# Task inputs
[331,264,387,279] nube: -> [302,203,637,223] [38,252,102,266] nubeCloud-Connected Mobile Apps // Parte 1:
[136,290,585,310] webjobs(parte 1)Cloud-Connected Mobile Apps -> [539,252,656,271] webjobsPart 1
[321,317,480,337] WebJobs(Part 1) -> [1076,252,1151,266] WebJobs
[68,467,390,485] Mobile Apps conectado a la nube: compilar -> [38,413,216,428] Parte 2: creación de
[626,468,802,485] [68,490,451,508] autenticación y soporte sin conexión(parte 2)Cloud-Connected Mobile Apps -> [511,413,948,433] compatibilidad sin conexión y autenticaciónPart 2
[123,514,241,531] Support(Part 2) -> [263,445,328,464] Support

...

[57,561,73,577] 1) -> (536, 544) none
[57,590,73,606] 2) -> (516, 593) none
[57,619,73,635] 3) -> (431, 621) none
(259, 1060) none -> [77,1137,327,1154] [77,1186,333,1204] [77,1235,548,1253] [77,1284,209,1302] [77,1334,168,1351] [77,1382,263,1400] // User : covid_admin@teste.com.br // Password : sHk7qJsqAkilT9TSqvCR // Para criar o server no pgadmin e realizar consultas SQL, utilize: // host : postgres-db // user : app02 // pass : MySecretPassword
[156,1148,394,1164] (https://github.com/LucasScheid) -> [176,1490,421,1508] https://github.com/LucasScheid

--

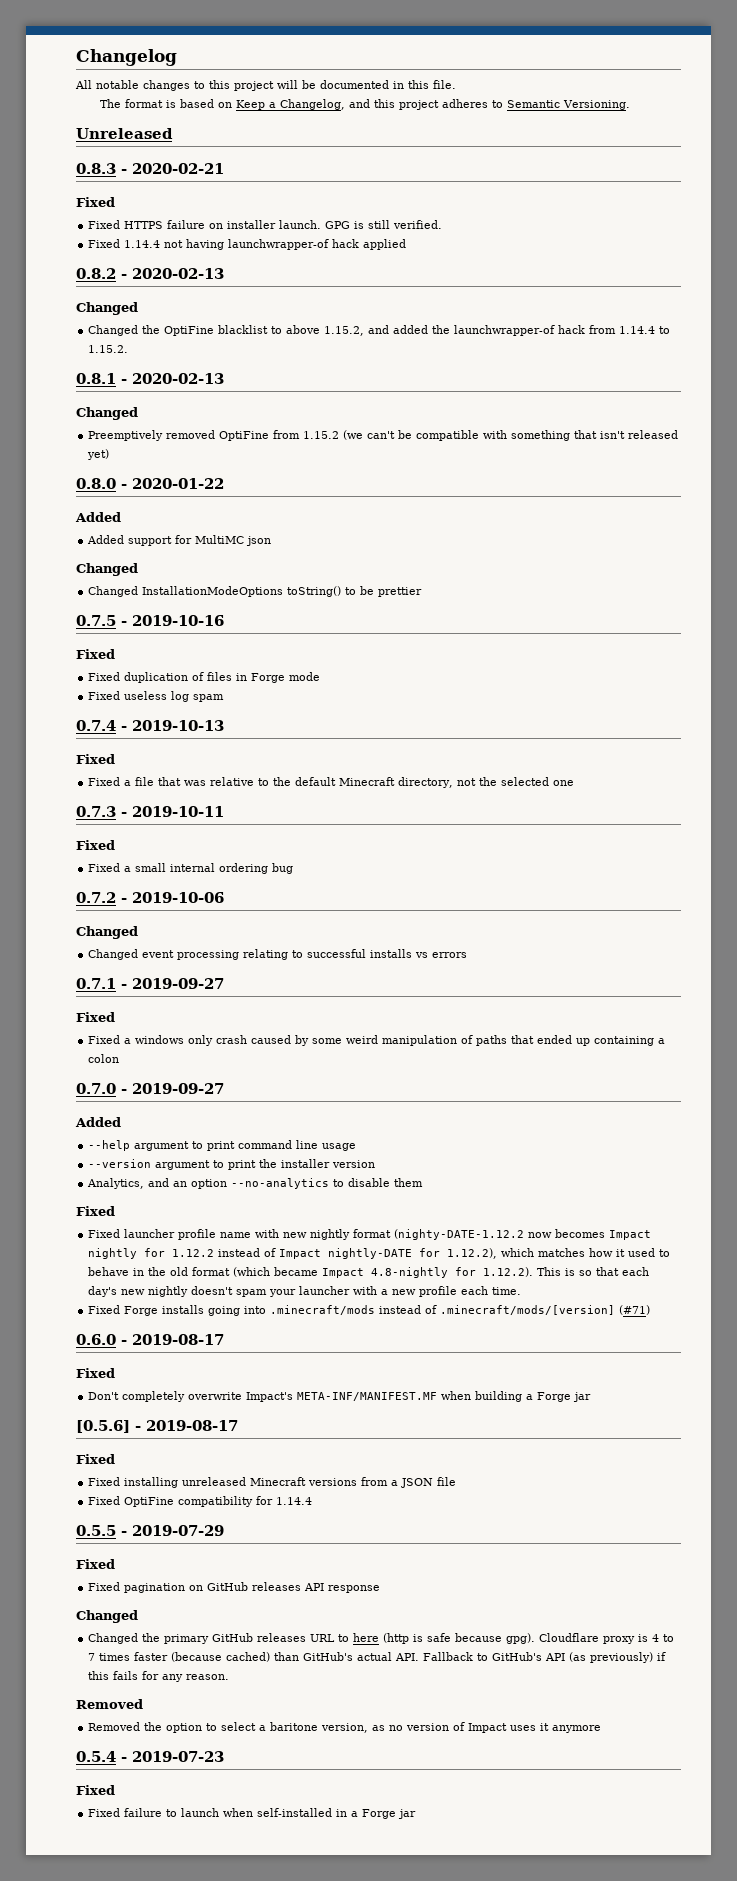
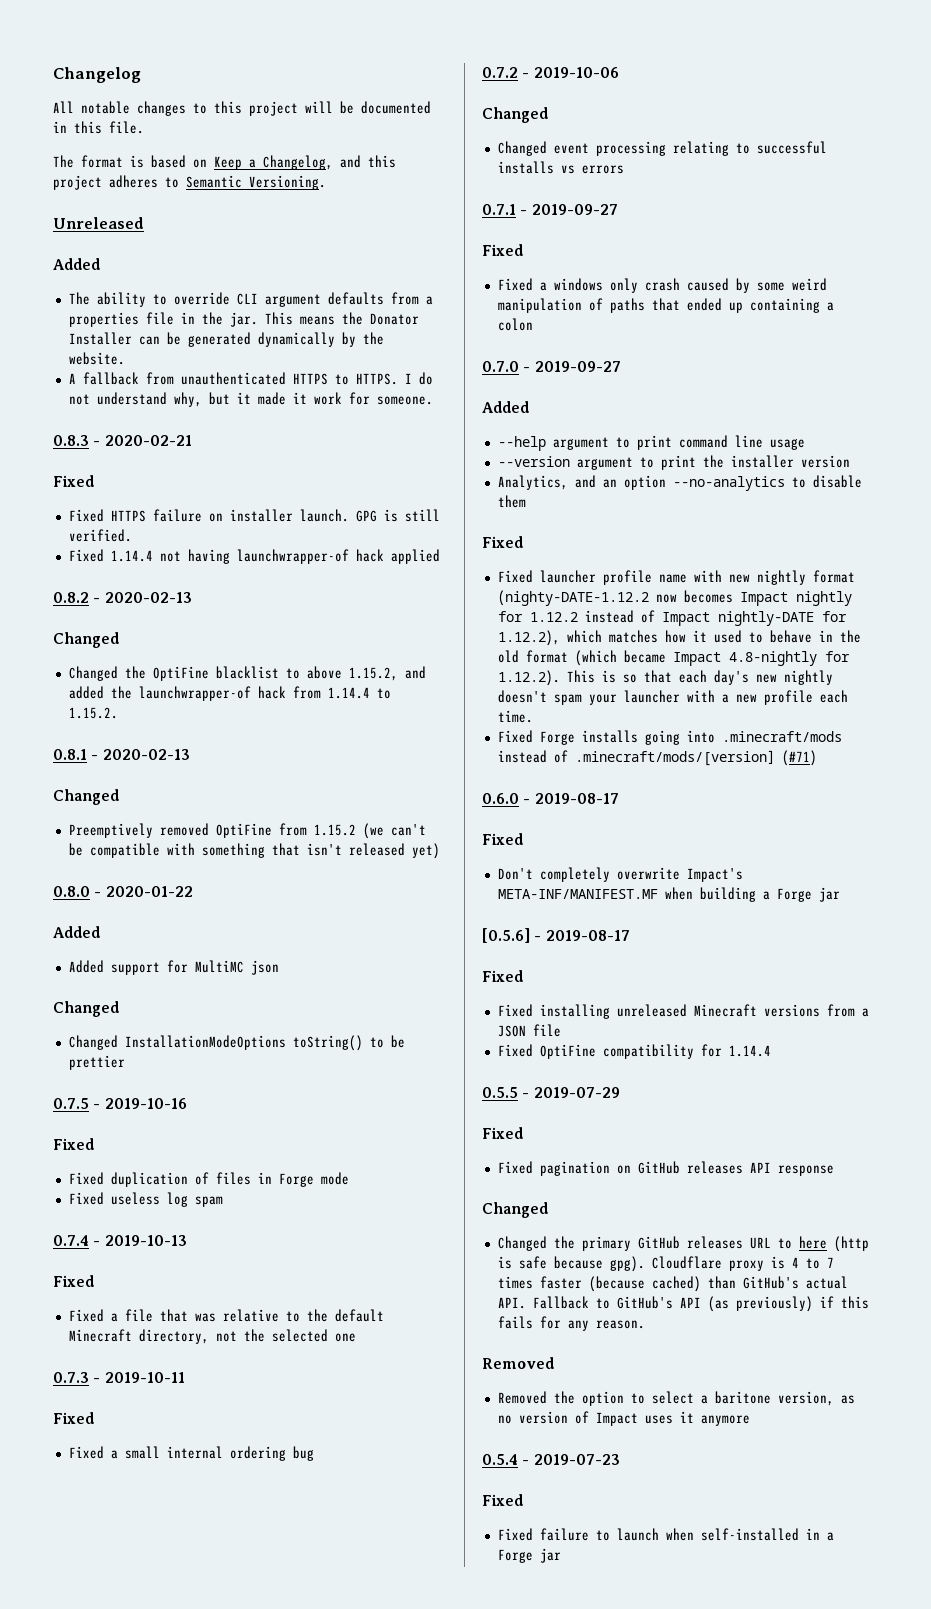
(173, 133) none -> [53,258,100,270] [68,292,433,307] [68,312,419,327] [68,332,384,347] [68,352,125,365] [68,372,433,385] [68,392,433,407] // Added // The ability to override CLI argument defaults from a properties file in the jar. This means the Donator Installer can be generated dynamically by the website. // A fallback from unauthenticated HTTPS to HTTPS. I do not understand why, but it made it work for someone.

# About this task
From the listing above, output exactly the run of lines that starts with the line containing "[331,264,387,279] nube: ->" and ends with the line containing "[123,514,241,531] Support(Part 2)".

# Answer to this task
[331,264,387,279] nube: -> [302,203,637,223] [38,252,102,266] nubeCloud-Connected Mobile Apps // Parte 1:
[136,290,585,310] webjobs(parte 1)Cloud-Connected Mobile Apps -> [539,252,656,271] webjobsPart 1
[321,317,480,337] WebJobs(Part 1) -> [1076,252,1151,266] WebJobs
[68,467,390,485] Mobile Apps conectado a la nube: compilar -> [38,413,216,428] Parte 2: creación de
[626,468,802,485] [68,490,451,508] autenticación y soporte sin conexión(parte 2)Cloud-Connected Mobile Apps -> [511,413,948,433] compatibilidad sin conexión y autenticaciónPart 2
[123,514,241,531] Support(Part 2) -> [263,445,328,464] Support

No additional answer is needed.